AUDIO DRAMA
Gallifrey
Chapter Two - Square One

Starring: Lalla Ward, Louise Jameson and John Leeson
Big Finish Productions
RRP £9.99
ISBN 1 84435 089 4
Available 01 May 2004


In a climate of unease and mistrust, the major time-travelling races hold a summit on a planetoid impervious to outside attack and internal subversion. Working undercover to hunt for evidence of Free Time activity, Leela and K9 Mark I find terrors of a different kind - time and time again...

There's an element of Groundhog Day in this instalment, as Leela (Louise Jameson) finds history repeating itself, though she doesn't have to relive the same day as many times as Bill Murray's character did. Finding the cause of the time loop is, of course, not a straightforward matter, and writer Stephen Cole manages to keep us guessing, just as Alan Barnes did in the previous volume.

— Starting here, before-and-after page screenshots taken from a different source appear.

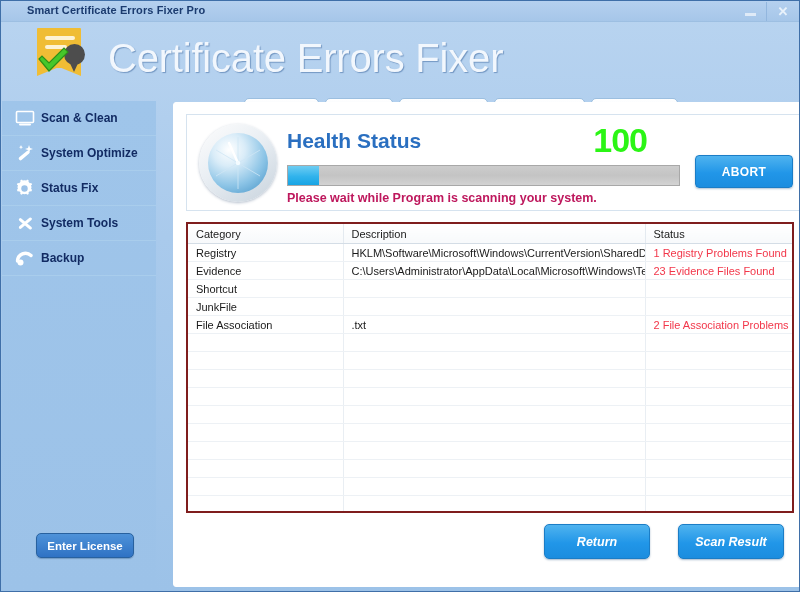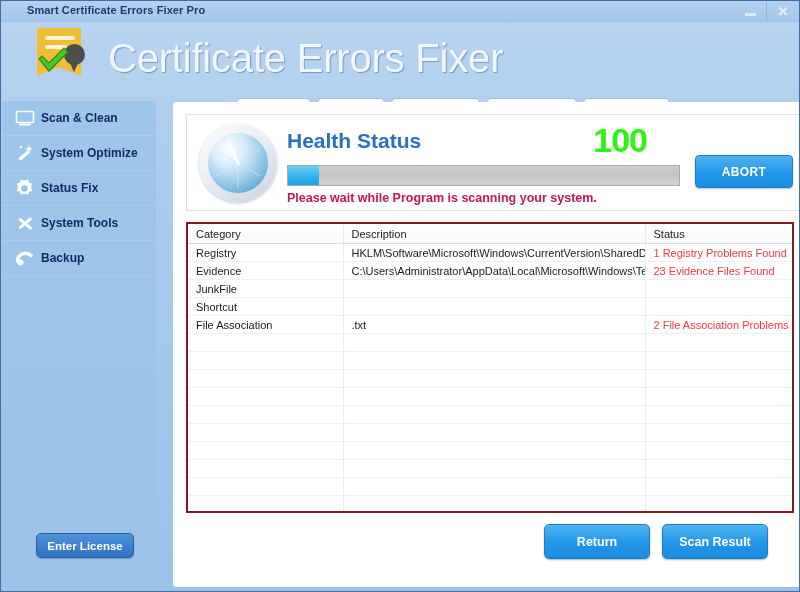"Certificate Errors Fixer" .header { padding-left: none -> 8px }
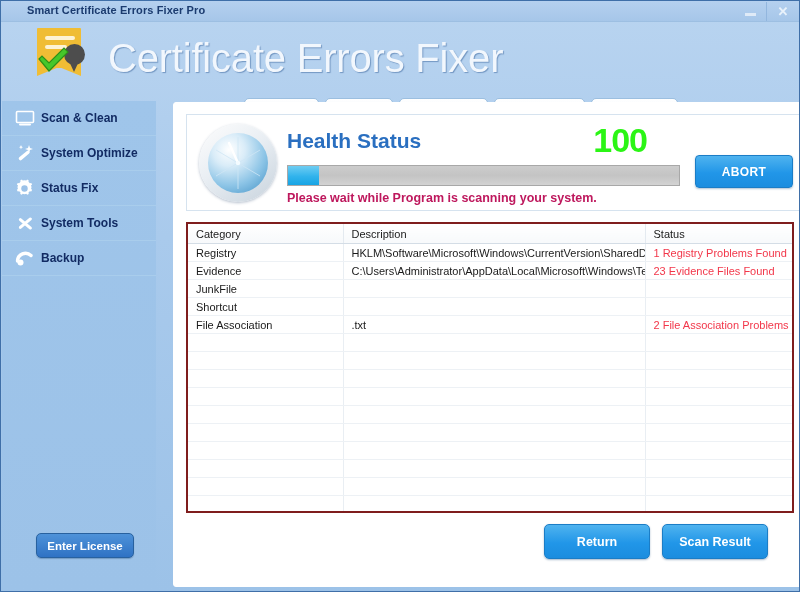"JunkFile" tr { order: before "Shortcut" -> after "Shortcut" }
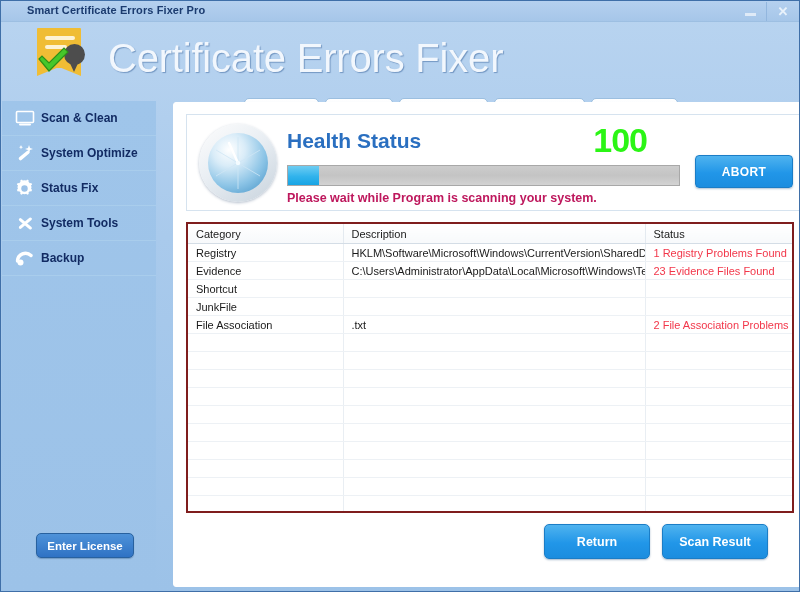"Return" .bottom-btns { font-style: none -> italic; gap: 12px -> 28px }
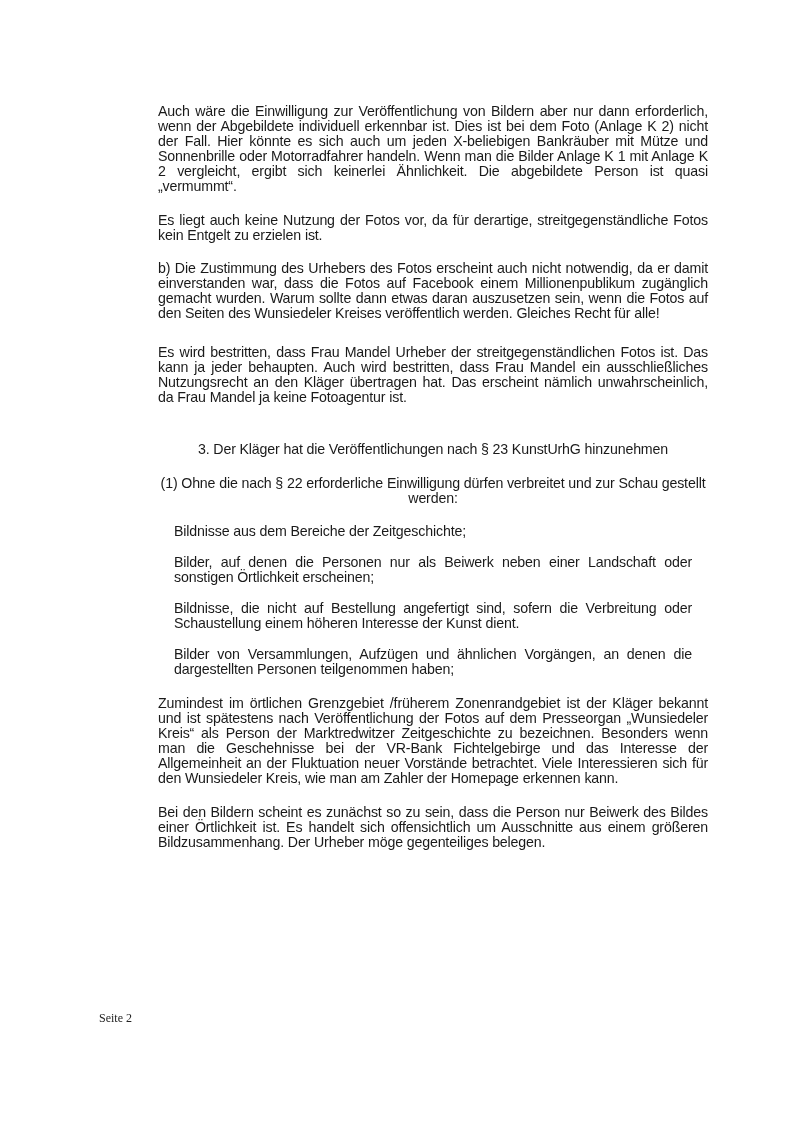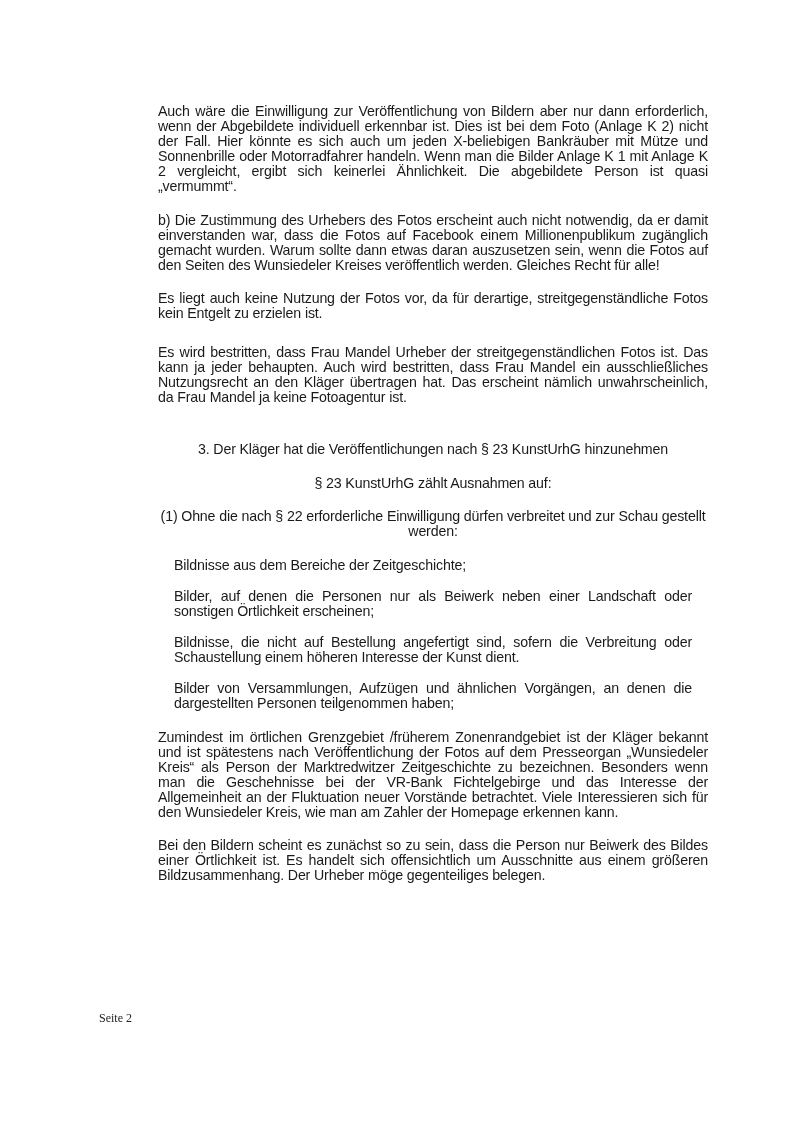"b) Die Zustimmung des Urhebers" p { order: before "Es liegt auch keine Nutzung" -> after "Es liegt auch keine Nutzung" }
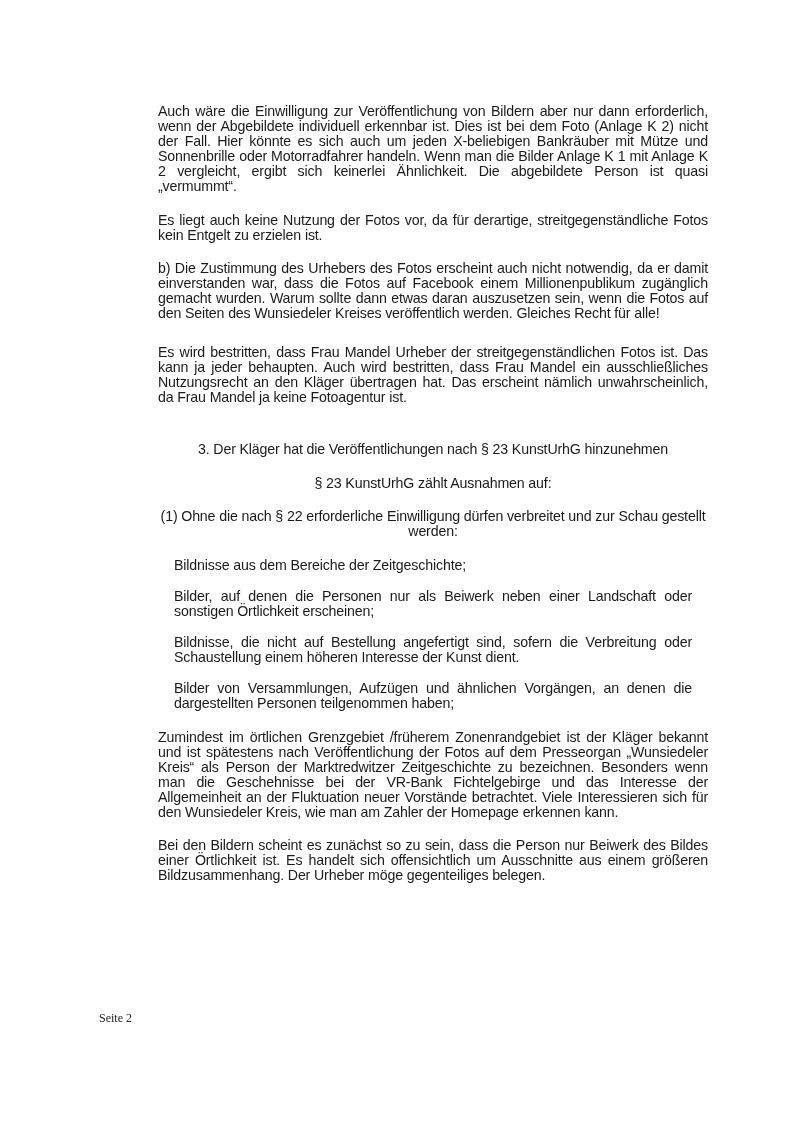"§ 23 KunstUrhG zählt Ausnahmen" p.left { html: <p>§ 23 KunstUrhG zählt Ausnahmen auf:</p> -> none }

It is clear that this series is going to touch on Time Lord stories from across the gamut of Doctor Who's history. Quite apart from obvious reference points such as The Invasion of Time, in which Leela stayed behind on Gallifrey, we hear an atmospheric background sound effect from The War Games. The very concept of this mini-series relies heavily on one of Cole's previous audio scripts, The Apocalypse Element, which introduced President Romana (Lalla Ward) to the Big Finish range, as well as the idea of the trans-temporal alliance, with member races including the Monan Host. The writer also hints at a possible future for Gallifrey, as depicted in his co-authored novel The Ancestor Cell, when the delegates speak of races whose careless deeds erased their very existence.

It's a shame that Co-ordinator Vansell was killed off in the Doctor Who audio drama Neverland because the current Co-ordinator, Narvin (Sean Carlsen), has been given a similarly unscrupulous personality. Still, this isn't the first time that a Gallifreyan character has been replaced by an analogous stand-in - think of Chancellors Thalia and Flavia, or Maxil and the nameless Commander in The Five Doctors.

Romana and Leela make a good team, complementing each other nicely. Whereas the aristocratic Romana has a keen grasp of complex strategies and conspiracies, Leela has the finely honed instincts of a hunter and is able to read the body language of potential foes. By the end of this story, the President seems to have gravitated from a grudging respect for the savage's abilities to something of a fondness.

We also have some wonderful bitchiness going on between the two K9s (John Leeson), as Mark II refers to his predecessor as "the inferior K9". It's good to have the opportunity to catch up with so many of the Fourth Doctor's old companions, since Tom Baker has made it clear that he is not interested in re-creating his era on audio.

As long as the series can maintain this standard, I shan't be Monan.